SUPPLIED DATA

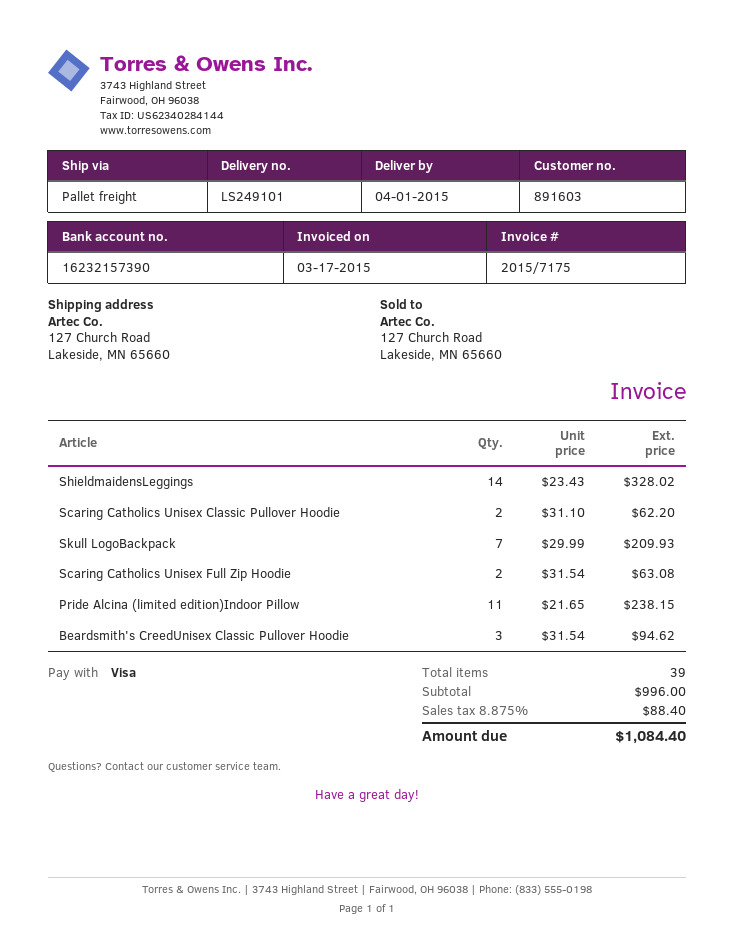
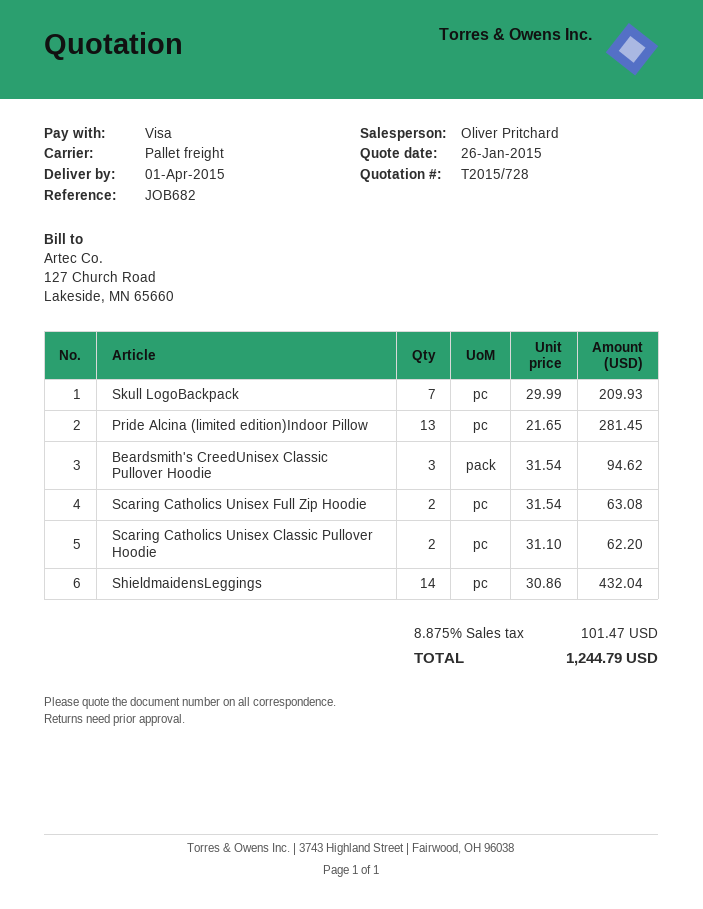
ShieldmaidensLeggings: 14 x 23.43 = 328.02 -> 14 x 30.86 = 432.04
Pride Alcina (limited edition)Indoor Pillow: 11 x 21.65 = 238.15 -> 13 x 21.65 = 281.45
tax: 8.875% = 88.40 -> 8.875% = 101.47
total: 1084.40 -> 1244.79

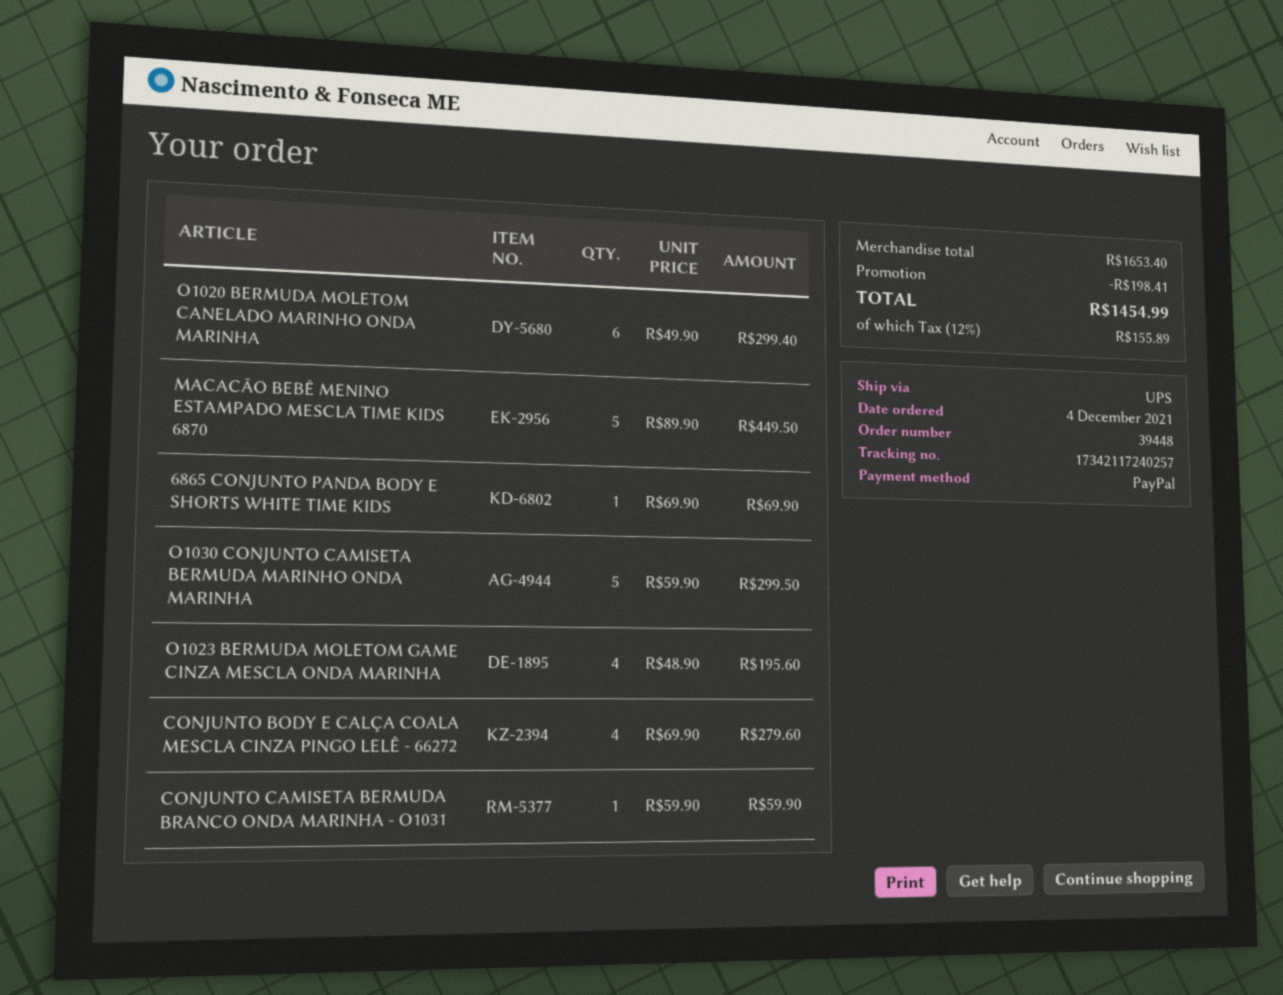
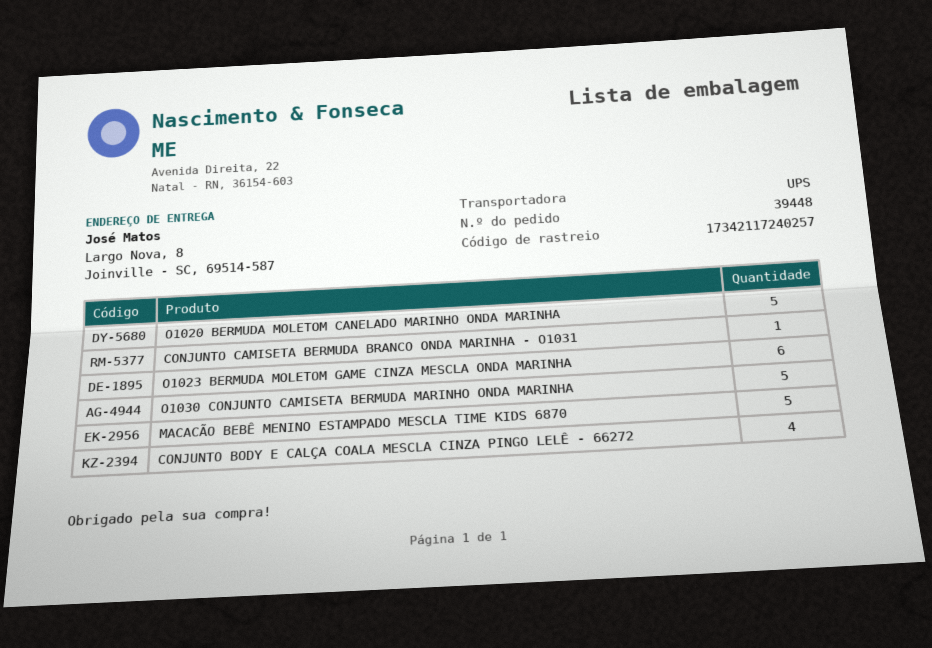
O1020 BERMUDA MOLETOM CANELADO MARINHO ONDA MARINHA: 6 -> 5
6865 CONJUNTO PANDA BODY E SHORTS WHITE TIME KIDS: 1 -> none
O1023 BERMUDA MOLETOM GAME CINZA MESCLA ONDA MARINHA: 4 -> 6

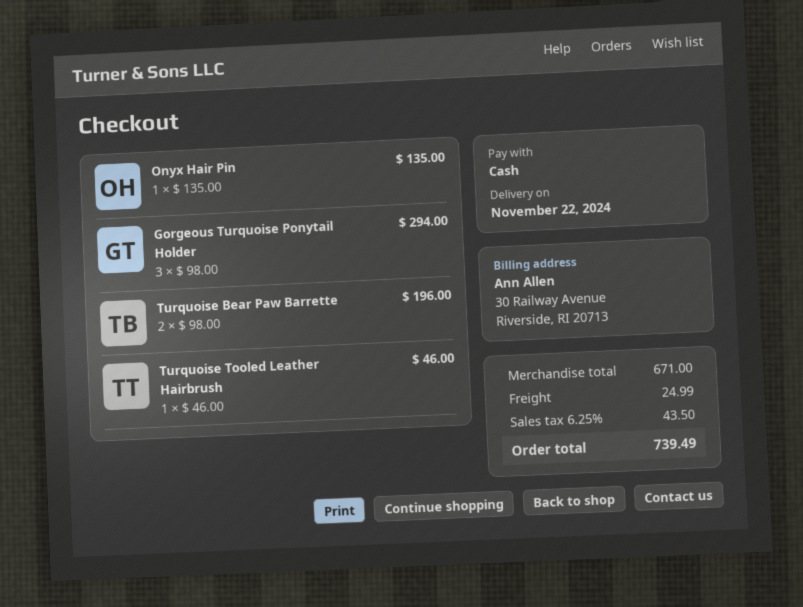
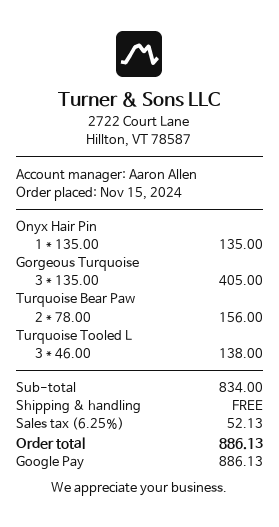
payment method: cash -> Google Pay
Gorgeous Turquoise Ponytail Holder: 3 x 98.00 = 294.00 -> 3 x 135.00 = 405.00
Turquoise Bear Paw Barrette: 2 x 98.00 = 196.00 -> 2 x 78.00 = 156.00
Turquoise Tooled Leather Hairbrush: 1 x 46.00 = 46.00 -> 3 x 46.00 = 138.00
subtotal: 671.00 -> 834.00
shipping: 24.99 -> 0.00
tax: 6.25% = 43.50 -> 6.25% = 52.13
total: 739.49 -> 886.13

WHAT TO DO
If a record holds a picture, leave the picture out, but copy everything else exactly.

SOLUTION TO THIS EXERCISE
ShieldmaidensLeggings: 14 x 23.43 = 328.02 -> 14 x 30.86 = 432.04
Pride Alcina (limited edition)Indoor Pillow: 11 x 21.65 = 238.15 -> 13 x 21.65 = 281.45
tax: 8.875% = 88.40 -> 8.875% = 101.47
total: 1084.40 -> 1244.79

O1020 BERMUDA MOLETOM CANELADO MARINHO ONDA MARINHA: 6 -> 5
6865 CONJUNTO PANDA BODY E SHORTS WHITE TIME KIDS: 1 -> none
O1023 BERMUDA MOLETOM GAME CINZA MESCLA ONDA MARINHA: 4 -> 6

payment method: cash -> Google Pay
Gorgeous Turquoise Ponytail Holder: 3 x 98.00 = 294.00 -> 3 x 135.00 = 405.00
Turquoise Bear Paw Barrette: 2 x 98.00 = 196.00 -> 2 x 78.00 = 156.00
Turquoise Tooled Leather Hairbrush: 1 x 46.00 = 46.00 -> 3 x 46.00 = 138.00
subtotal: 671.00 -> 834.00
shipping: 24.99 -> 0.00
tax: 6.25% = 43.50 -> 6.25% = 52.13
total: 739.49 -> 886.13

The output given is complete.